On October 4, 2023, a group of eight Members of the European Parliament took a significant step by addressing a comprehensive 15-page letter to the European Medicines Agency (EMA), urging prompt and resolute action concerning the marketing authorizations of COVID-19 vaccines.
The letter, composed in precise legal and technical language, underscores several key arguments advocating for the immediate withdrawal of these products, as outlined below:
1. Misleading Marketing: The vaccines, originally designed for personal protection, have been erroneously promoted by various entities including companies, politicians, and healthcare professionals for transmission control purposes.
2. Absence of Public Health Emergency: At present, there is no prevailing international public health emergency of significant concern (PHEIC), and clinical trials for these vaccines targeting the latest variant (XBB.15) have only recently commenced, with projected completion set for 2024.
3. Genetic Modification Concerns: These vaccines qualify as genetically modified organisms (GMOs), yet the proper legal procedures for their authorization were not followed, as they were mistakenly categorized as “vaccines.”
4. Failure to Meet Quality Standards: The products fall short of meeting the required quality standards. They pose potential harm, exhibit a lack of efficacy, and carry an unacceptable risk of side effects. Furthermore, they lack the declared qualitative and quantitative properties, including the ability to confer immunity.
5. Documentation and Trial Irregularities: The authorization process was marred by the submission of inaccurate documentation, and numerous irregularities in the clinical trial data have been reported.
6. Inadequate Information for Informed Consent: The product inserts, extensive documents spanning hundreds of pages, do not fulfill the necessary information requirements for obtaining informed consent.
7. Breaches in Good Manufacturing Practices: There have been instances of non-compliance with good manufacturing practices, which raises concerns about the integrity of the production process.

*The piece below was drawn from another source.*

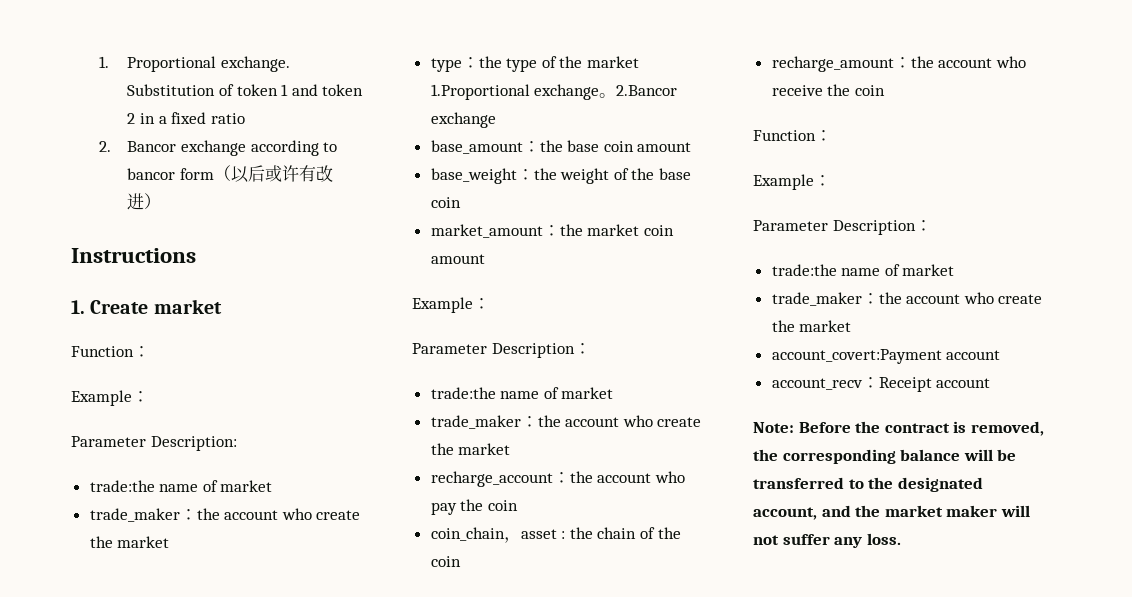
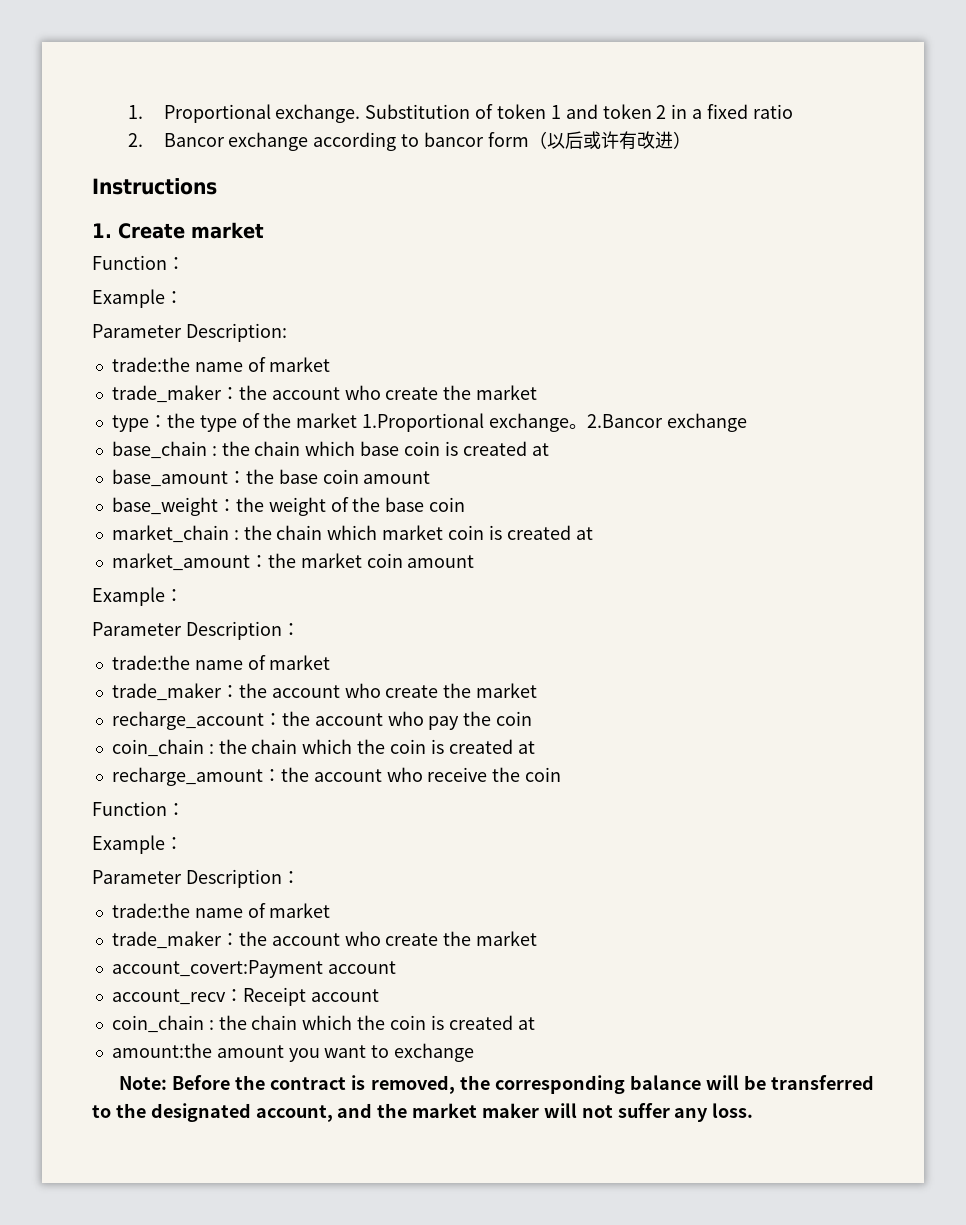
(496, 120) none -> [111,441,549,459] // base_chain : the chain which base coin is created at
(461, 202) none -> [111,525,593,543] // market_chain : the chain which market coin is created at
[503,527,681,543] [430,556,461,567] ，asset : the chain of the coin -> [208,739,535,754] : the chain which the coin is created at
(991, 383) none -> [111,1015,535,1033] [111,1043,475,1062] // coin_chain : the chain which the coin is created at // amount:the amount you want to exchange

In their concluding remarks, the MEPs emphasized the essential role of the medicines agency in upholding the principles of good administration and medical practice. They underscored that failing to suspend the contested marketing authorizations would not only contradict these principles but could also implicate human rights considerations. The gravity of the issues at hand encompasses not only the well-being of citizens but also the allocation of taxpayers’ funds, making this a matter of utmost importance.